**Task to carry out**
Nothing in the entries may change when you repeat them, and no images may appear.

:::

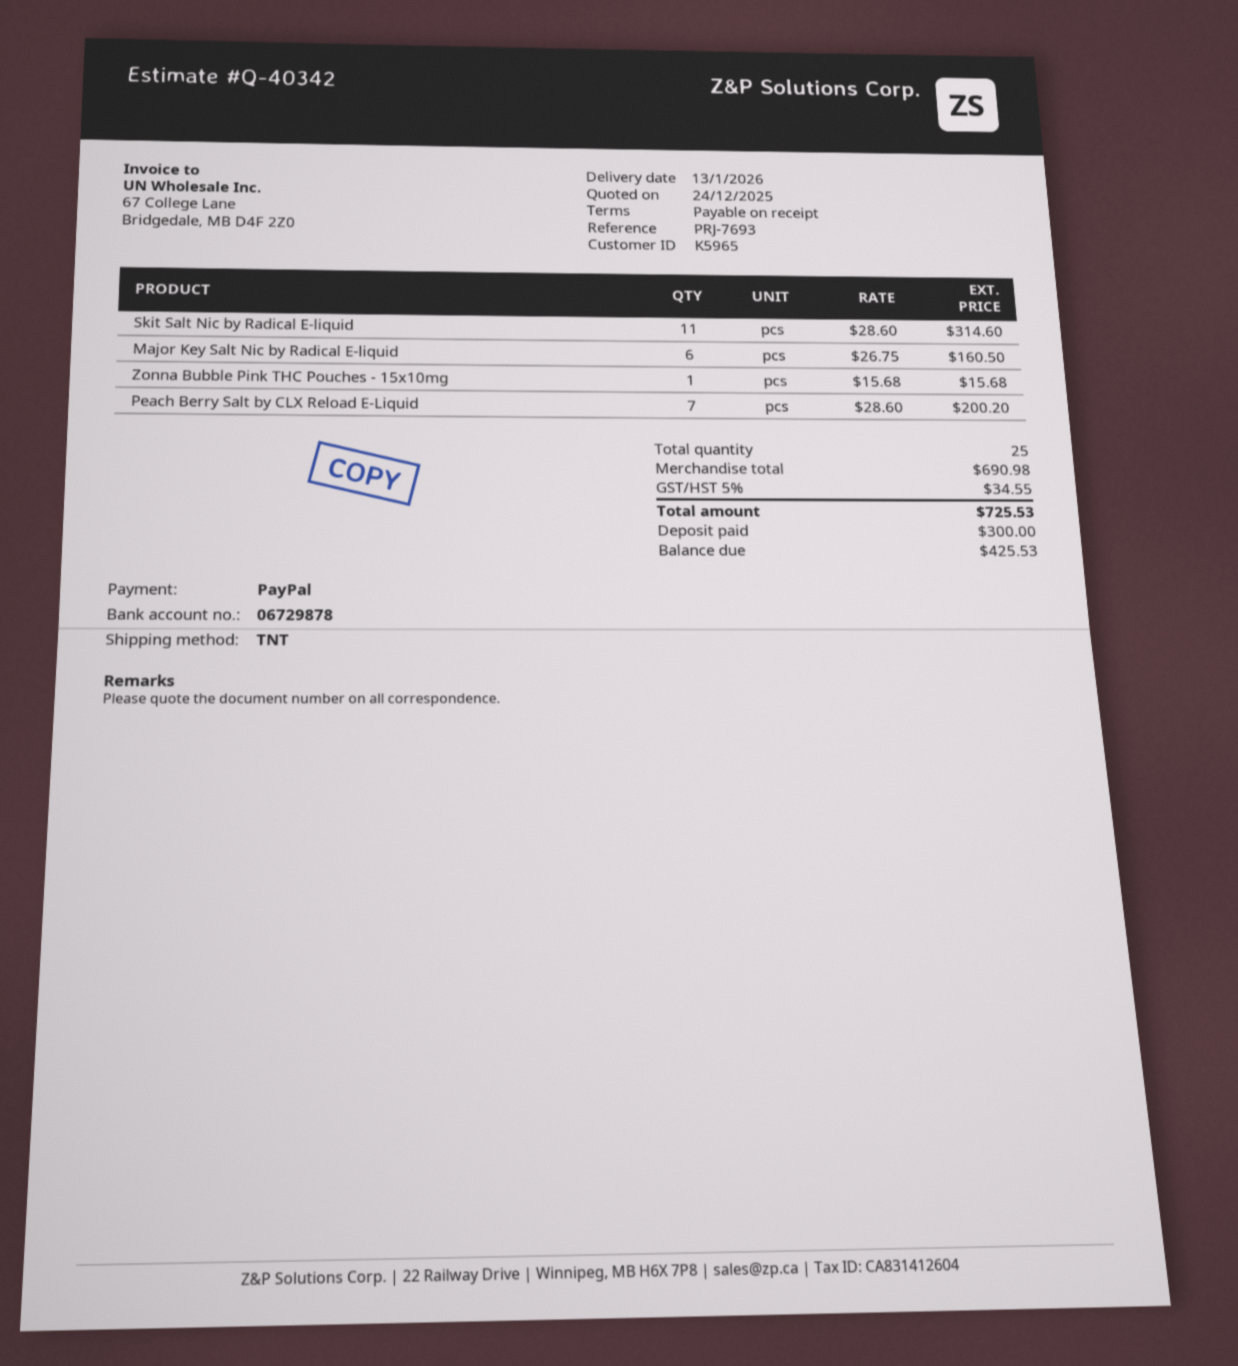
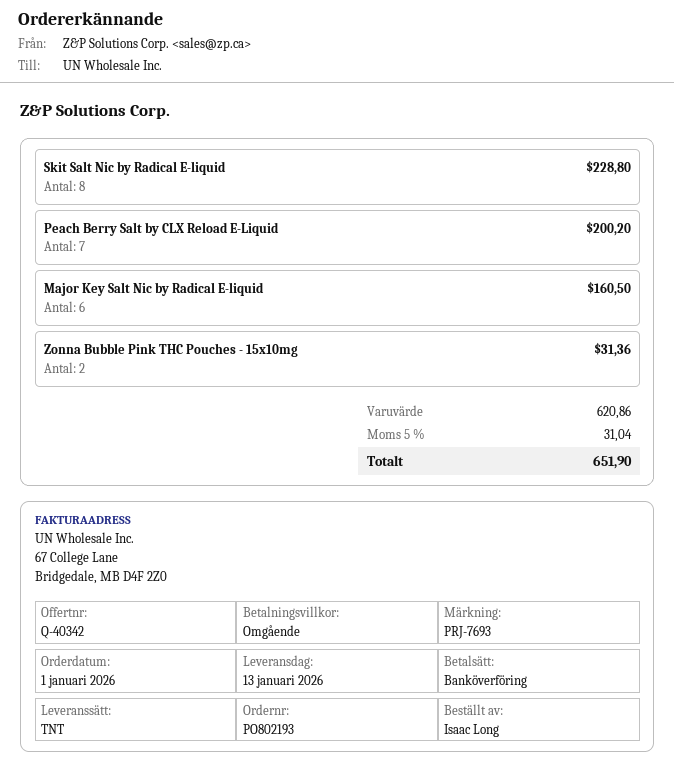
payment method: PayPal -> bank transfer
Skit Salt Nic by Radical E-liquid: 11 for 314.60 -> 8 for 228.80
Zonna Bubble Pink THC Pouches - 15x10mg: 1 for 15.68 -> 2 for 31.36
subtotal: 690.98 -> 620.86
tax: 5% = 34.55 -> 5% = 31.04
total: 725.53 -> 651.90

:::

**Solution below**
payment method: PayPal -> bank transfer
Skit Salt Nic by Radical E-liquid: 11 for 314.60 -> 8 for 228.80
Zonna Bubble Pink THC Pouches - 15x10mg: 1 for 15.68 -> 2 for 31.36
subtotal: 690.98 -> 620.86
tax: 5% = 34.55 -> 5% = 31.04
total: 725.53 -> 651.90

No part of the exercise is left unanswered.